Itemized modification records:
========================================

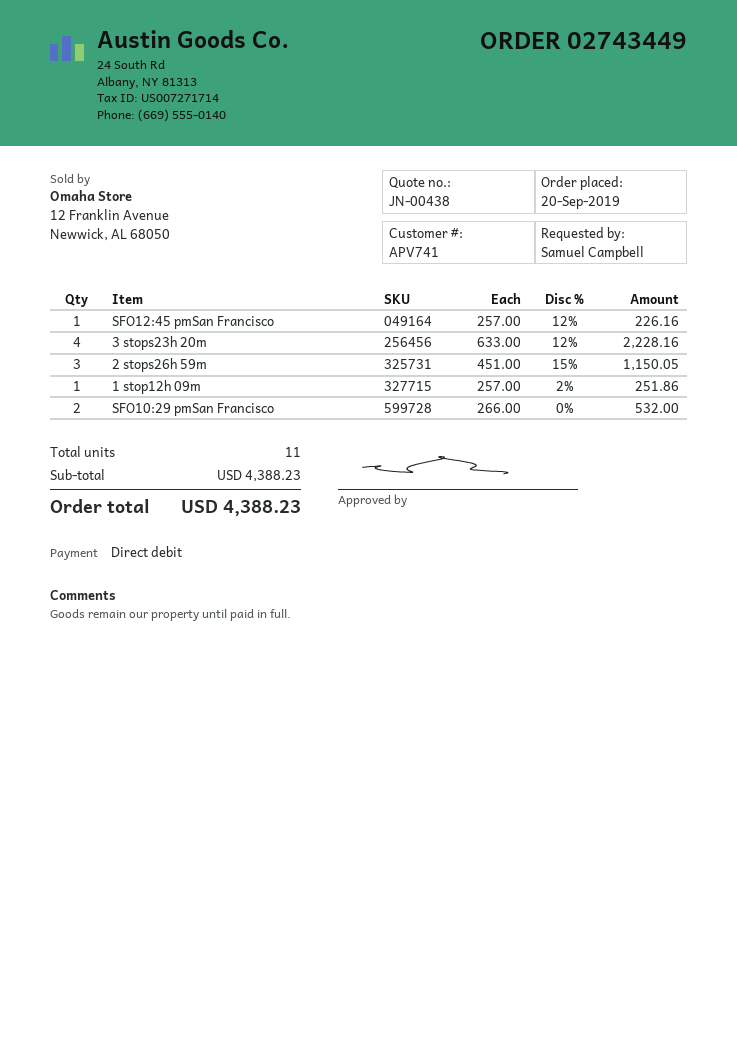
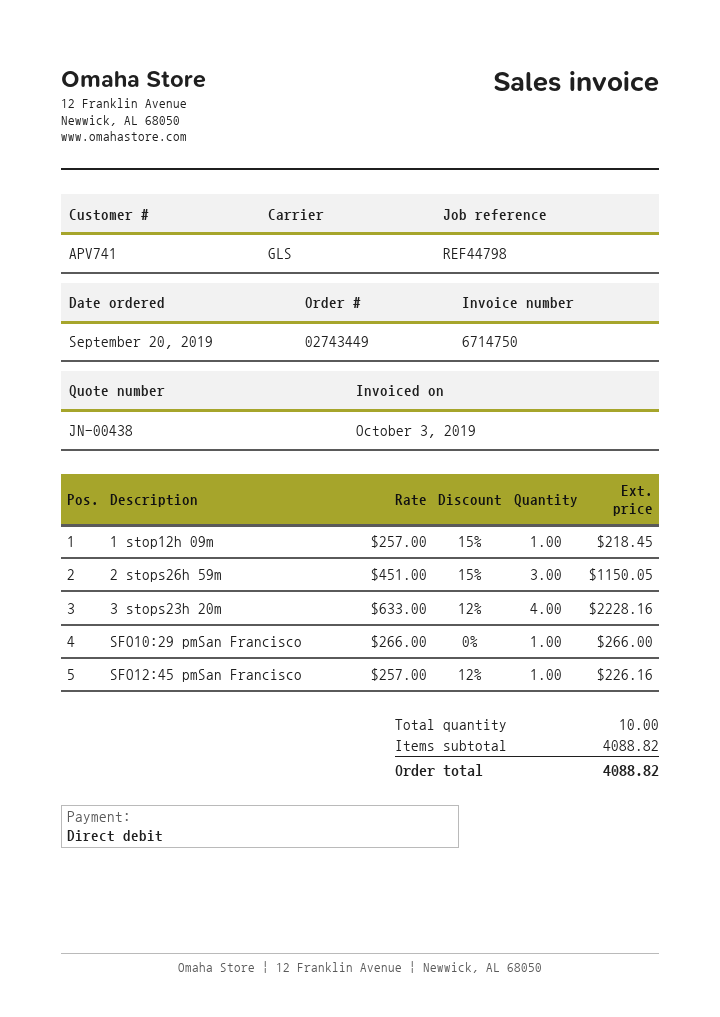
1 stop12h 09m: 1 x 257.00 - 2% = 251.86 -> 1 x 257.00 - 15% = 218.45
SFO10:29 pmSan Francisco: 2 x 266.00 = 532.00 -> 1 x 266.00 = 266.00
total quantity: 11 -> 10
subtotal: 4388.23 -> 4088.82
total: 4388.23 -> 4088.82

========================================

--- Try it ---
Only the lines from the one containing "total quantity: 11 -> 10" to the end of the records should be repeated, exactly as they appear.

--- Exercise solution ---
total quantity: 11 -> 10
subtotal: 4388.23 -> 4088.82
total: 4388.23 -> 4088.82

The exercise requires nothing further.